Set down all of the records below exactly, please, omitting the images.

────────────────────

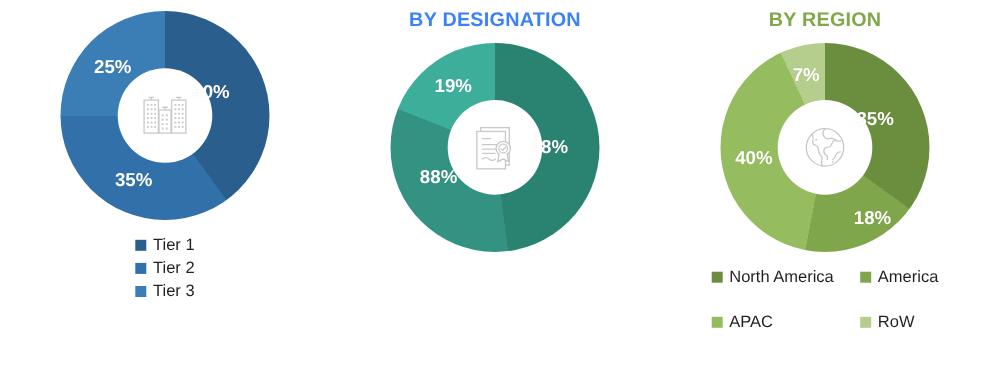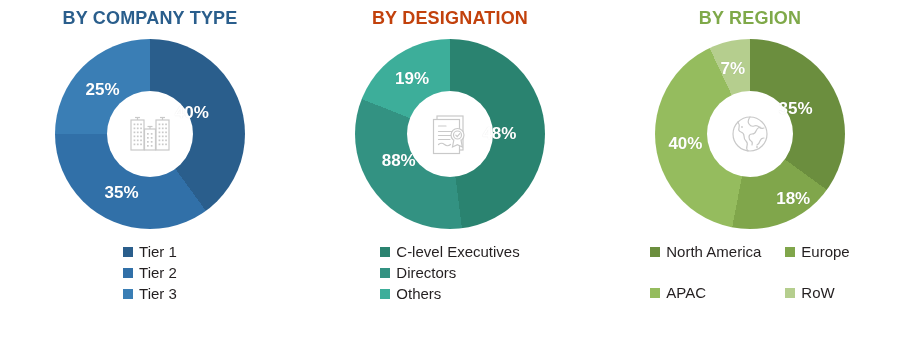"BY COMPANY TYPE" div.panel-title { html: <div>BY COMPANY TYPE</div> -> none }
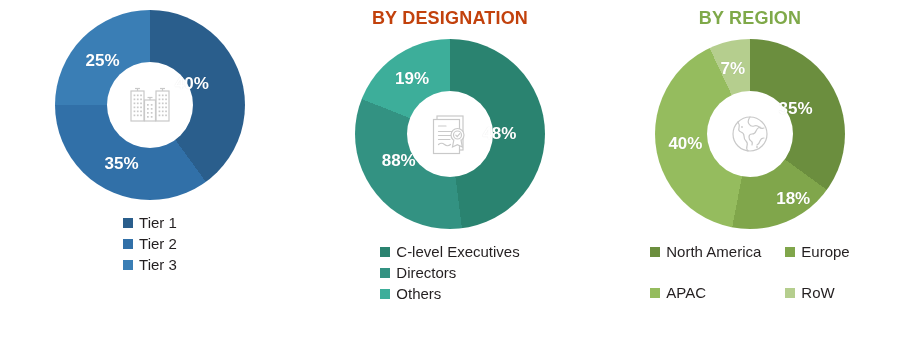"BY DESIGNATION" div.panel-title { color: #c2410c -> #3b82f6 }
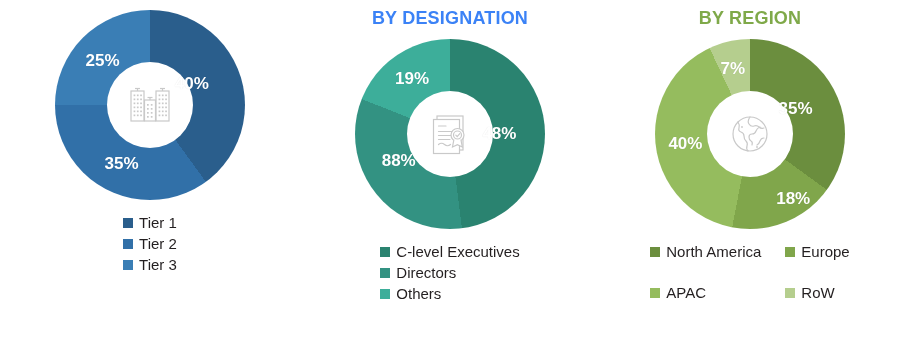"C-level Executives" div.legend { html: <div> <div> <span></span> <span>C-level Executives</span> </div> <div> <span></span> <span>Directors</span> </div> <div> <span></span> <span>Others</span> </div> </div> -> none }
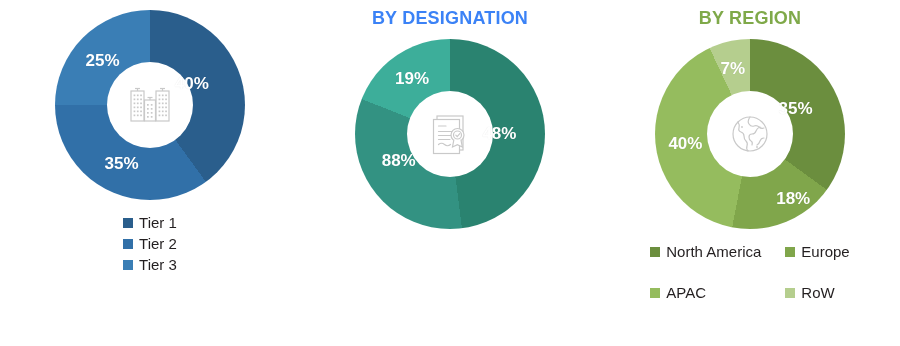"Europe" span.legend-label { text: Europe -> America }
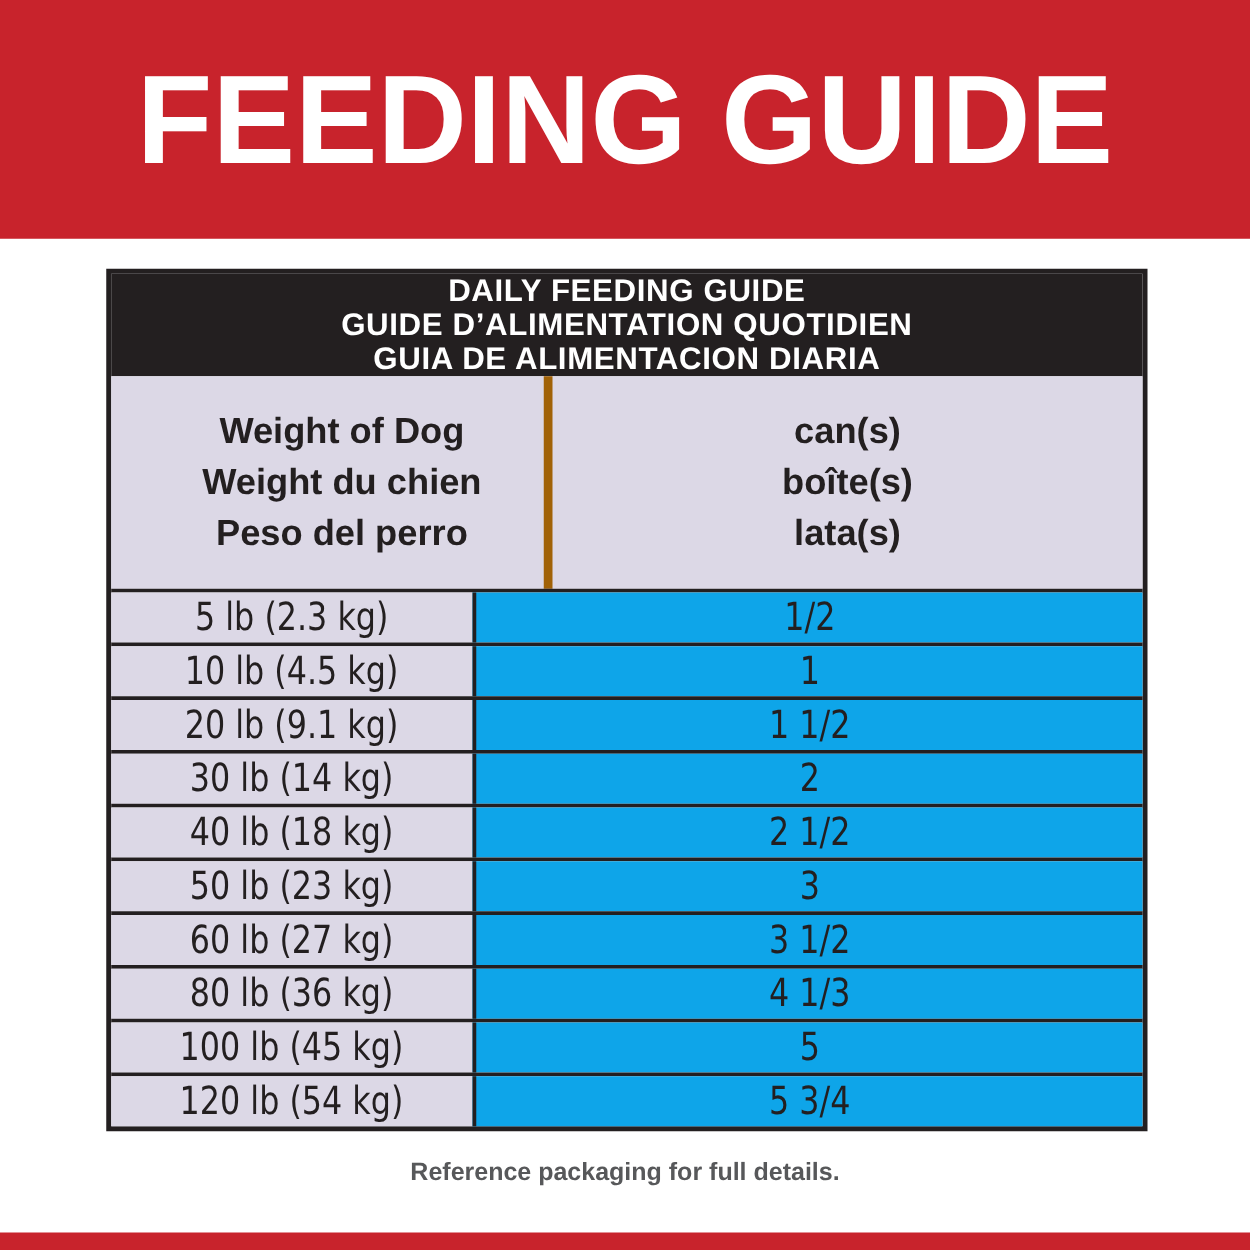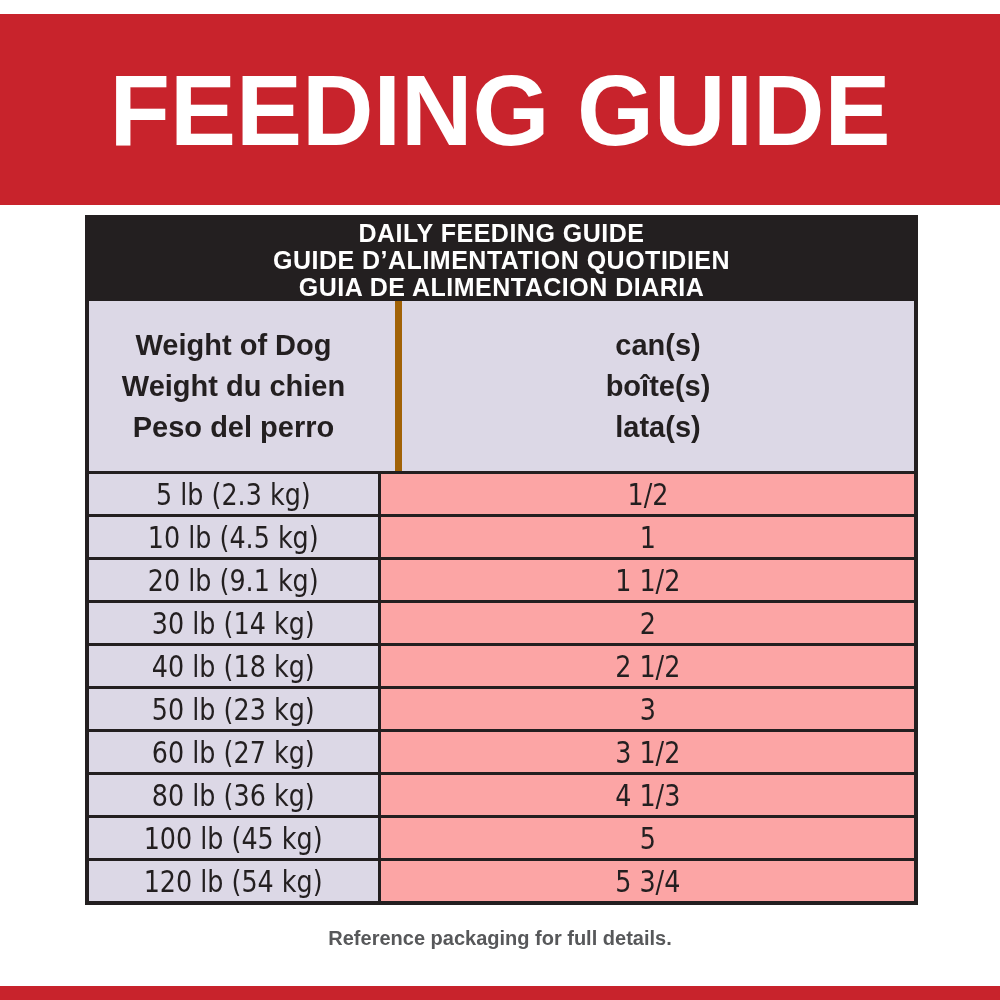"FEEDING GUIDE" .banner { top: 14px -> 0 }
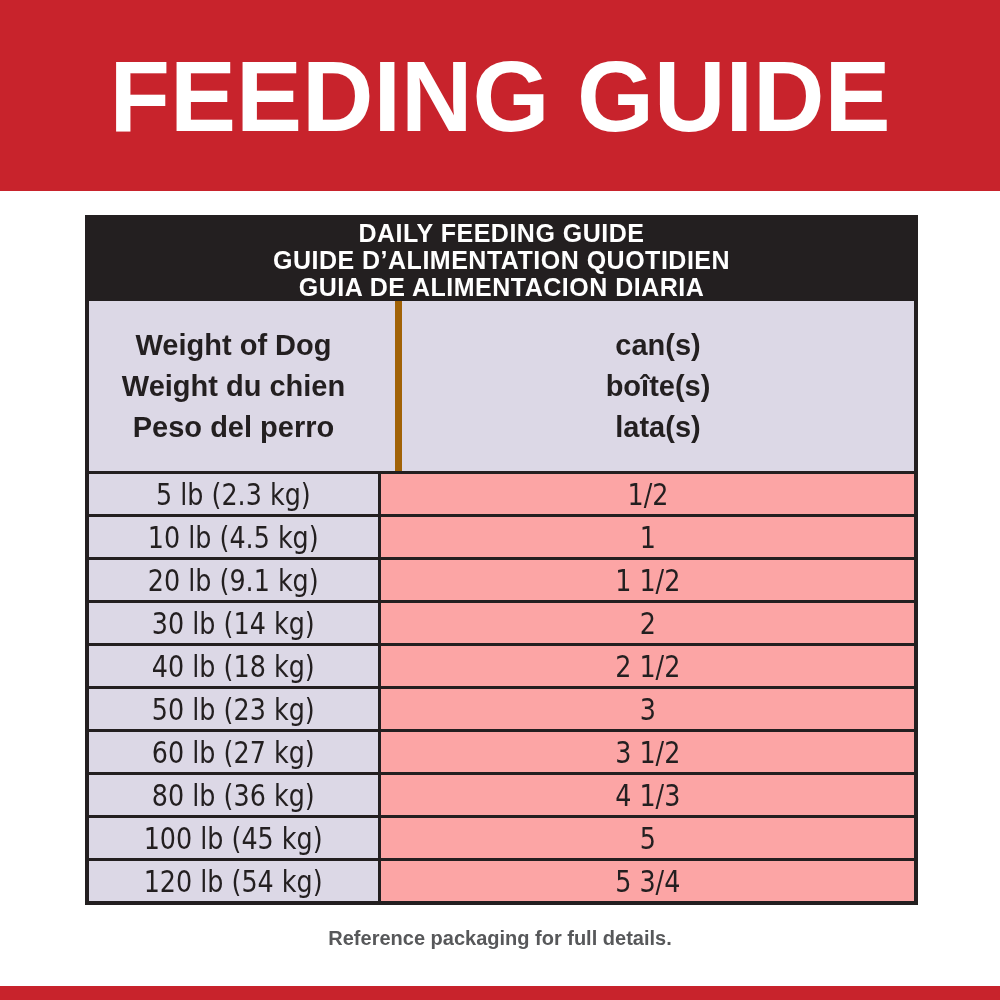"Weight of Dog" .col-headers { padding-left: none -> 40px }
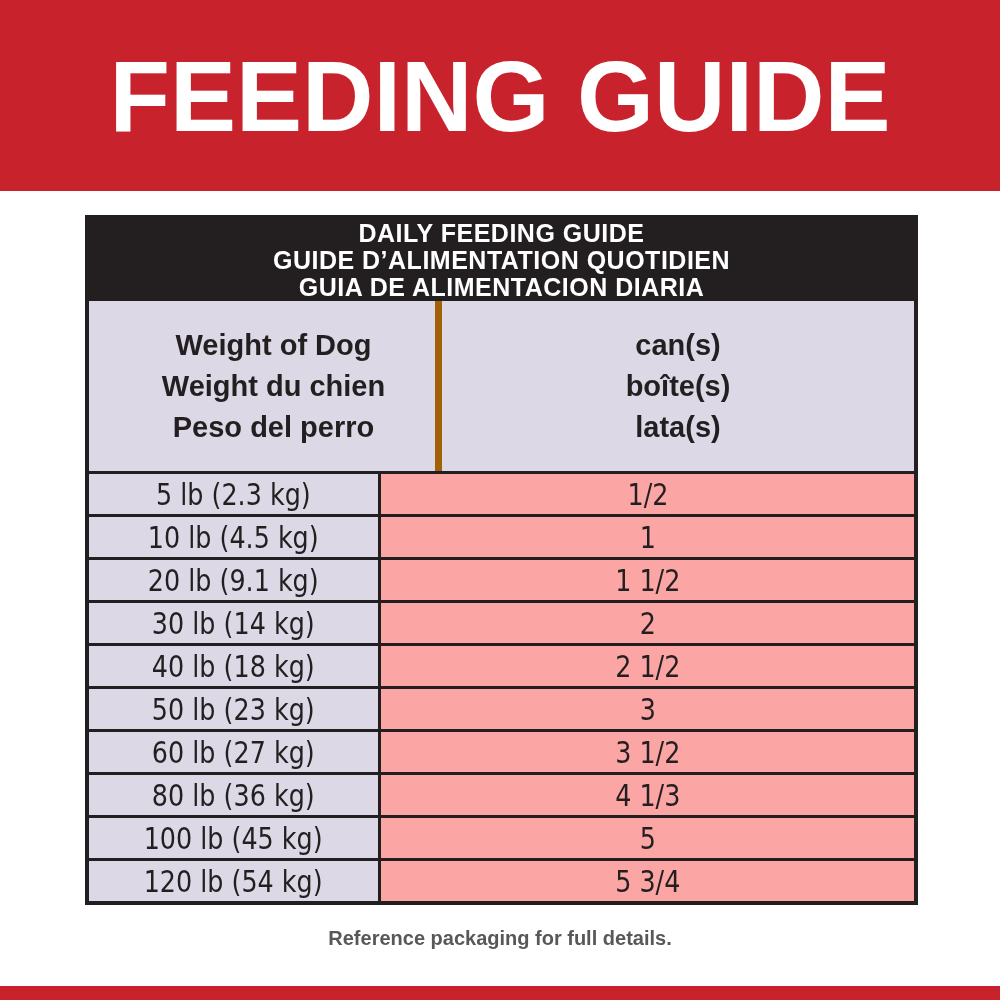"1/2" .data-row .cell.right { background: #fca5a5 -> #0ea5e9 }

────────────────────

> **RESPONSE**:
"BY COMPANY TYPE" div.panel-title { html: <div>BY COMPANY TYPE</div> -> none }
"BY DESIGNATION" div.panel-title { color: #c2410c -> #3b82f6 }
"C-level Executives" div.legend { html: <div> <div> <span></span> <span>C-level Executives</span> </div> <div> <span></span> <span>Directors</span> </div> <div> <span></span> <span>Others</span> </div> </div> -> none }
"Europe" span.legend-label { text: Europe -> America }
"FEEDING GUIDE" .banner { top: 14px -> 0 }
"Weight of Dog" .col-headers { padding-left: none -> 40px }
"1/2" .data-row .cell.right { background: #fca5a5 -> #0ea5e9 }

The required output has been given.